INPUT:
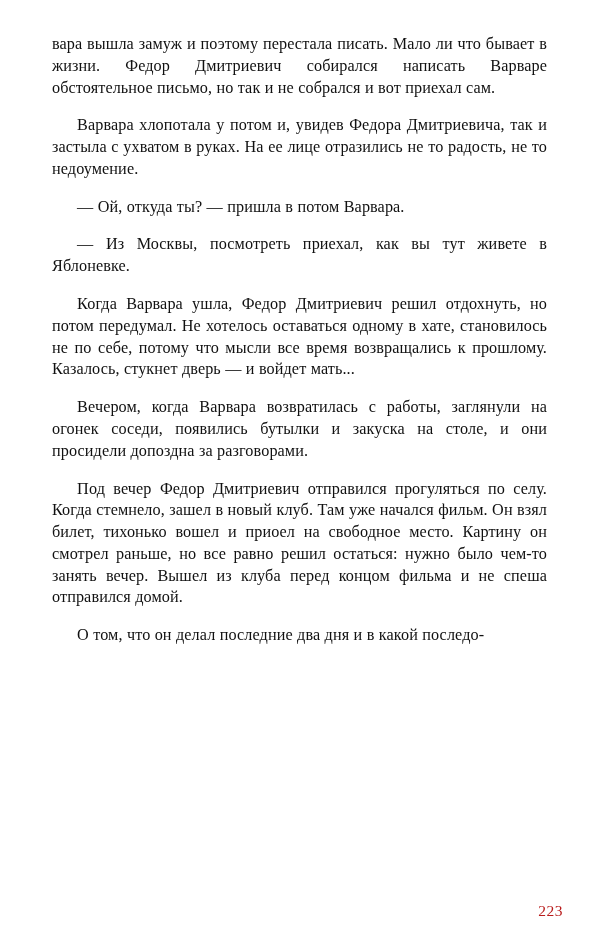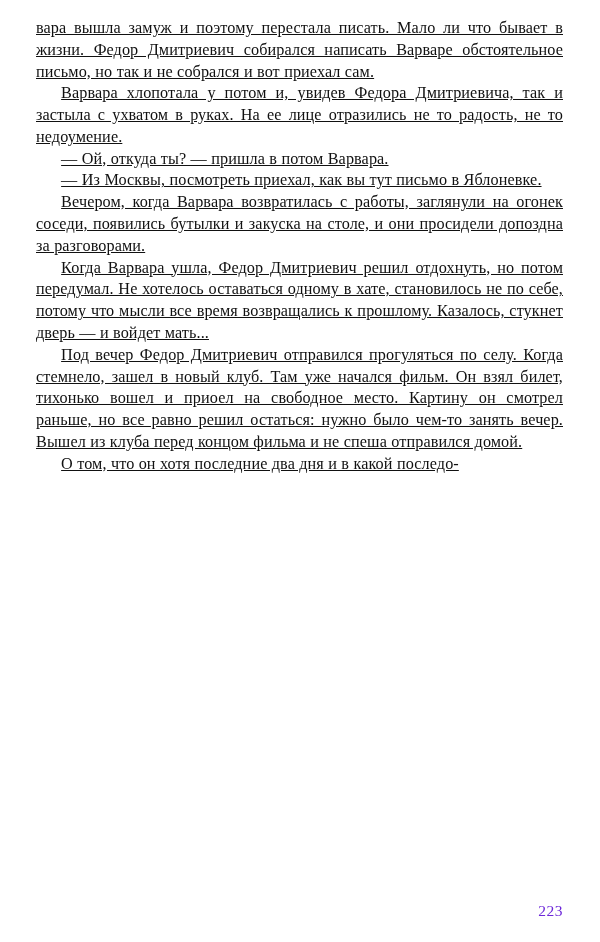--- a/index.html
+++ b/index.html
@@ -33,10 +33,9 @@
     word-spacing: 0.2px;
   }
   p {
-    margin: 0;
+    margin: 16px;
     text-indent: 1.55em;
     text-align: justify;
-    text-decoration: underline;
   }
   p.no-indent {
     text-indent: 0;

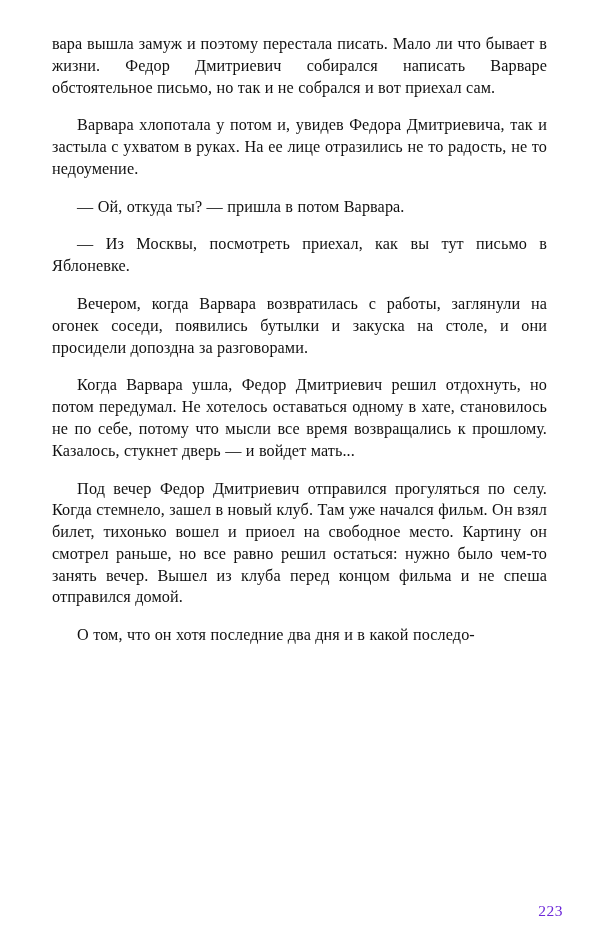--- a/index.html
+++ b/index.html
@@ -63,7 +63,7 @@
     <p class="no-indent">вара вышла замуж и поэтому перестала писать. Мало ли что бывает в жизни. Федор Дмитриевич собирался написать Варваре обстоятельное письмо, но так и не собрался и вот приехал сам.</p>
     <p>Варвара хлопотала у потом и, увидев Федора Дмитриевича, так и застыла с ухватом в руках. На ее лице отразились не то радость, не то недоумение.</p>
     <p class="dash">— Ой, откуда ты? — пришла в потом Варвара.</p>
-    <p class="dash">— Из Москвы, посмотреть приехал, как вы тут письмо в Яблоневке.</p>
+    <p class="dash">— Из Москвы, посмотреть приехал, как вы тут живете в Яблоневке.</p>
     <p>Вечером, когда Варвара возвратилась с работы, заглянули на огонек соседи, появились бутылки и закуска на столе, и они просидели допоздна за разговорами.</p>
     <p>Когда Варвара ушла, Федор Дмитриевич решил отдохнуть, но потом передумал. Не хотелось оставаться одному в хате, становилось не по себе, потому что мысли все время возвращались к прошлому. Казалось, стукнет дверь — и войдет мать...</p>
     <p>Под вечер Федор Дмитриевич отправился прогуляться по селу. Когда стемнело, зашел в новый клуб. Там уже начался фильм.  Он взял билет, тихонько вошел и приоел на свободное место. Картину он смотрел раньше, но все равно решил остаться: нужно было чем-то занять вечер. Вышел из клуба перед концом фильма и не спеша отправился домой.</p>

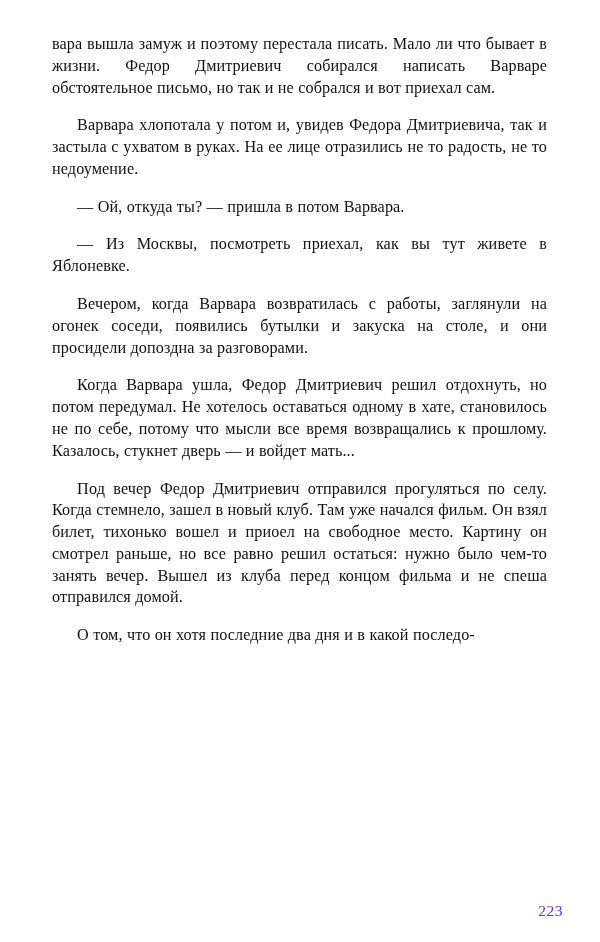--- a/index.html
+++ b/index.html
@@ -64,8 +64,8 @@
     <p>Варвара хлопотала у потом и, увидев Федора Дмитриевича, так и застыла с ухватом в руках. На ее лице отразились не то радость, не то недоумение.</p>
     <p class="dash">— Ой, откуда ты? — пришла в потом Варвара.</p>
     <p class="dash">— Из Москвы, посмотреть приехал, как вы тут живете в Яблоневке.</p>
+    <p>Когда Варвара ушла, Федор Дмитриевич решил отдохнуть, но потом передумал. Не хотелось оставаться одному в хате, становилось не по себе, потому что мысли все время возвращались к прошлому. Казалось, стукнет дверь — и войдет мать...</p>
     <p>Вечером, когда Варвара возвратилась с работы, заглянули на огонек соседи, появились бутылки и закуска на столе, и они просидели допоздна за разговорами.</p>
-    <p>Когда Варвара ушла, Федор Дмитриевич решил отдохнуть, но потом передумал. Не хотелось оставаться одному в хате, становилось не по себе, потому что мысли все время возвращались к прошлому. Казалось, стукнет дверь — и войдет мать...</p>
     <p>Под вечер Федор Дмитриевич отправился прогуляться по селу. Когда стемнело, зашел в новый клуб. Там уже начался фильм.  Он взял билет, тихонько вошел и приоел на свободное место. Картину он смотрел раньше, но все равно решил остаться: нужно было чем-то занять вечер. Вышел из клуба перед концом фильма и не спеша отправился домой.</p>
     <p>О том, что он хотя последние два дня и в какой последо-</p>
   </div>

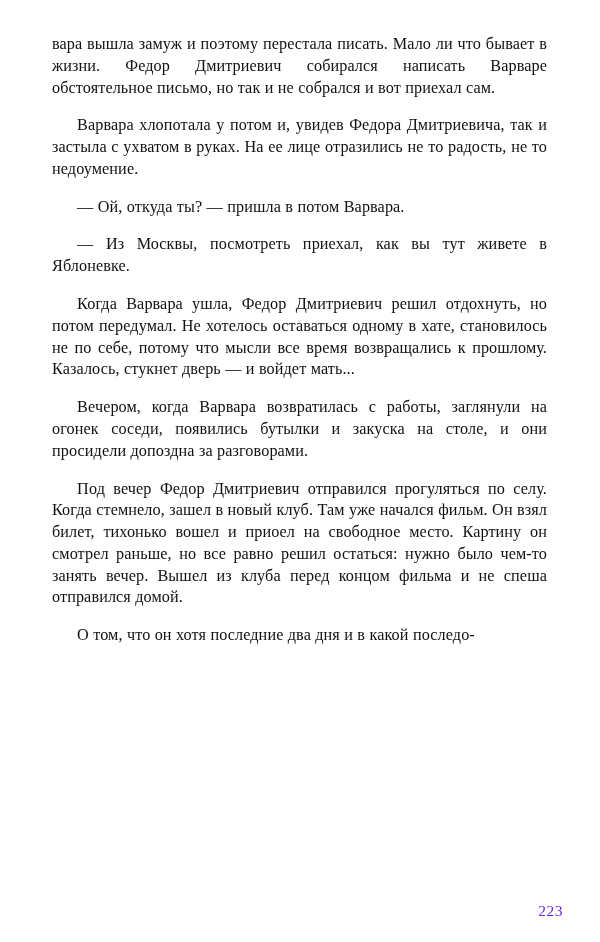--- a/index.html
+++ b/index.html
@@ -67,7 +67,7 @@
     <p>Когда Варвара ушла, Федор Дмитриевич решил отдохнуть, но потом передумал. Не хотелось оставаться одному в хате, становилось не по себе, потому что мысли все время возвращались к прошлому. Казалось, стукнет дверь — и войдет мать...</p>
     <p>Вечером, когда Варвара возвратилась с работы, заглянули на огонек соседи, появились бутылки и закуска на столе, и они просидели допоздна за разговорами.</p>
     <p>Под вечер Федор Дмитриевич отправился прогуляться по селу. Когда стемнело, зашел в новый клуб. Там уже начался фильм.  Он взял билет, тихонько вошел и приоел на свободное место. Картину он смотрел раньше, но все равно решил остаться: нужно было чем-то занять вечер. Вышел из клуба перед концом фильма и не спеша отправился домой.</p>
-    <p>О том, что он хотя последние два дня и в какой последо-</p>
+    <p>О том, что он делал последние два дня и в какой последо-</p>
   </div>
   <div class="page-number">223</div>
 </div>

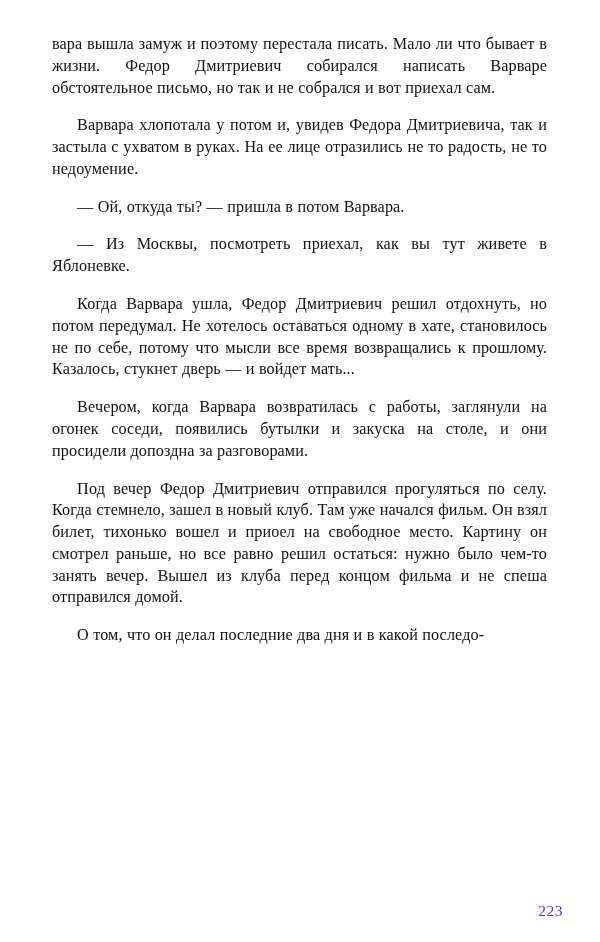--- a/index.html
+++ b/index.html
@@ -49,7 +49,7 @@
     bottom: 22px;
     font-size: 15.5px;
     font-family: "Liberation Serif", "DejaVu Serif", serif;
-    color: #6d28d9;
+    color: #b91c1c;
     letter-spacing: 0.5px;
   }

WHAT TO PRODUCE: Each line of the material that includes the string "хотя" is to be counted; give only the final number.

SOLUTION TO THE EXERCISE: 2